This is a list of orders of battle for the Second Ava–Hanthawaddy War in which the Royal Ava Armed Forces defended an invasion by the Royal Hanthawaddy Armed Forces between 1401 and 1403.

==Background==
===Sources===
The orders of battles for Ava in this article are sourced from the main royal chronicles—the Maha Yazawin, the Yazawin Thit and the Hmannan Yazawin, which primarily narrate the war from the Ava side. The orders of battle for Hanthawaddy Pegu are mainly sourced from Nai Pan Hla's version of the Razadarit Ayedawbon, which has incorporated narratives of the Pak Lat Chronicles.

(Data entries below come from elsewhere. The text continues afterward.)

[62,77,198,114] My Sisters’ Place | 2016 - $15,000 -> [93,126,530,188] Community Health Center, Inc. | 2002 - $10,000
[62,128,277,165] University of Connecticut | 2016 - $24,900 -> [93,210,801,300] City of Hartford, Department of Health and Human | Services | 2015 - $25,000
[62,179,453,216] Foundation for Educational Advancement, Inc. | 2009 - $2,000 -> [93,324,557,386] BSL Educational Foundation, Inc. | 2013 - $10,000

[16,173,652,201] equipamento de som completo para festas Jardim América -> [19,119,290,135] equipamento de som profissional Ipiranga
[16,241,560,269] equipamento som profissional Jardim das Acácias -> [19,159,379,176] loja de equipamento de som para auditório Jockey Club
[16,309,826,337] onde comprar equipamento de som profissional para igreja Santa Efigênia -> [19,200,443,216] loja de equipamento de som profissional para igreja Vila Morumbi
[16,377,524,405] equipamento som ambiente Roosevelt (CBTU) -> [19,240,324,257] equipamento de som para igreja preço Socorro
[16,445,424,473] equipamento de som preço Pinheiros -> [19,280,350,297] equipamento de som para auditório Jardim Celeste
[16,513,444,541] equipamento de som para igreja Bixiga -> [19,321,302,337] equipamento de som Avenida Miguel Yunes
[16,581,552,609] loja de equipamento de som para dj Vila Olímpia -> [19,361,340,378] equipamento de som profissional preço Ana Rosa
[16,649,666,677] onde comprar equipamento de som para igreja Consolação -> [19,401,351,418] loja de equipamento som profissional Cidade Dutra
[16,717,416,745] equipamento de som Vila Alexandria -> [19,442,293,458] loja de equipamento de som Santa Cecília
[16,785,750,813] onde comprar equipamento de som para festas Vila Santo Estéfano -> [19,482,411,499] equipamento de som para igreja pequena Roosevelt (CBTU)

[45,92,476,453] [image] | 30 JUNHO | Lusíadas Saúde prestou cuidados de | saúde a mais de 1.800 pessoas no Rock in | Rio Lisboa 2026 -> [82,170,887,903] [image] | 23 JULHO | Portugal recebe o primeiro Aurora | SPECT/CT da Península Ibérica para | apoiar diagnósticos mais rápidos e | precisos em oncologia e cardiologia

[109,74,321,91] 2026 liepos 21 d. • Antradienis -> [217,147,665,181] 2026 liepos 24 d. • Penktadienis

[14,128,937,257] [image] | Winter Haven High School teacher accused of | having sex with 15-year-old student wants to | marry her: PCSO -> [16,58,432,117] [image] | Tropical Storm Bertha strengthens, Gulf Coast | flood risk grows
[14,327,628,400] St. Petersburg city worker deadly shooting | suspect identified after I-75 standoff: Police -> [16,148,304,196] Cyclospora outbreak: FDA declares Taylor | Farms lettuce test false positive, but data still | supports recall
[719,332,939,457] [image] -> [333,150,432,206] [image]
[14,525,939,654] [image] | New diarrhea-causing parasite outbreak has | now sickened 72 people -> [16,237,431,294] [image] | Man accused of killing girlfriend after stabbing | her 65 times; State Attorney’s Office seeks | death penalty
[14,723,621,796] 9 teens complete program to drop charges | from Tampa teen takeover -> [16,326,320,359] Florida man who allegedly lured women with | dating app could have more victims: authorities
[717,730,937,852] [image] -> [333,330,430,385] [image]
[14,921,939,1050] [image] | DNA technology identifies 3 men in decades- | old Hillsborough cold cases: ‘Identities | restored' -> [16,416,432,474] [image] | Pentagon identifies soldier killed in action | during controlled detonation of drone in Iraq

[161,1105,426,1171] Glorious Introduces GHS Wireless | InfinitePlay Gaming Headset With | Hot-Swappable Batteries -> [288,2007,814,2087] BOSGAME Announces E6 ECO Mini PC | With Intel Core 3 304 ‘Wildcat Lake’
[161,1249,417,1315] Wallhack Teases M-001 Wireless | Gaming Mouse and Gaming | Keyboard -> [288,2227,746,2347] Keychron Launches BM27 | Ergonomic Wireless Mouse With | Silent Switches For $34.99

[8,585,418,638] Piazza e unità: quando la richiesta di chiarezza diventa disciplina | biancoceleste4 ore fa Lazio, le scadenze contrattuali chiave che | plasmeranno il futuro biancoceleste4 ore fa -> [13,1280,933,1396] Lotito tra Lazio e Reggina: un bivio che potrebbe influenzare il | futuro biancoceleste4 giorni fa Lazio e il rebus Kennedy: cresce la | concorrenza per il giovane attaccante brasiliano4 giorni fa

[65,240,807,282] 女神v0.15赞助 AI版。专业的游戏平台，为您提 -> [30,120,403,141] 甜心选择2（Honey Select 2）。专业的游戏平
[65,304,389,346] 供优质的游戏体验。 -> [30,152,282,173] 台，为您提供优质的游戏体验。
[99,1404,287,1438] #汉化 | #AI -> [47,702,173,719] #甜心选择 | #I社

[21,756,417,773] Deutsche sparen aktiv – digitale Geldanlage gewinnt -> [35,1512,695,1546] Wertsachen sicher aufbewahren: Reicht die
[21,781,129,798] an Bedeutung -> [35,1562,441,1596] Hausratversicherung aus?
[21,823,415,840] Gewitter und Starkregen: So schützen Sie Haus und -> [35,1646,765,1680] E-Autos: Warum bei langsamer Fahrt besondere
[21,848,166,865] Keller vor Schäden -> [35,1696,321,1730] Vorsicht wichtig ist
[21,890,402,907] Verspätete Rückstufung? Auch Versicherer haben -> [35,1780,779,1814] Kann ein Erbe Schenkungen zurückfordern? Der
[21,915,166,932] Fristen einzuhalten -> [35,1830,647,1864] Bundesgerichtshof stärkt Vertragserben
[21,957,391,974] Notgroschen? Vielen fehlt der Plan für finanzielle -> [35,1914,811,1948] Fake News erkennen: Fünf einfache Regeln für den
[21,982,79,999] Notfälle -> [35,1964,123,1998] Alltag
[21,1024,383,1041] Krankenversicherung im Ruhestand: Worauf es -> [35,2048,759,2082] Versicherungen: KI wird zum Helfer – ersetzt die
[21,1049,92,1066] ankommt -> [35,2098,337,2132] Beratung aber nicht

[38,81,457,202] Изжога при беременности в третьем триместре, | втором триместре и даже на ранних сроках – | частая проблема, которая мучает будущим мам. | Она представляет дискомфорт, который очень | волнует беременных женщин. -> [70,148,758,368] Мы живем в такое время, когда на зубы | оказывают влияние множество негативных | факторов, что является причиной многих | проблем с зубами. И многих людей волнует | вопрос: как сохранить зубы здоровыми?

===Adjustment of strength figures===
The military strength figures in this article have been reduced by an order of magnitude from those reported in the chronicles, following G.E. Harvey's and Victor Lieberman's analyses of Burmese chronicles' military strength figures in general.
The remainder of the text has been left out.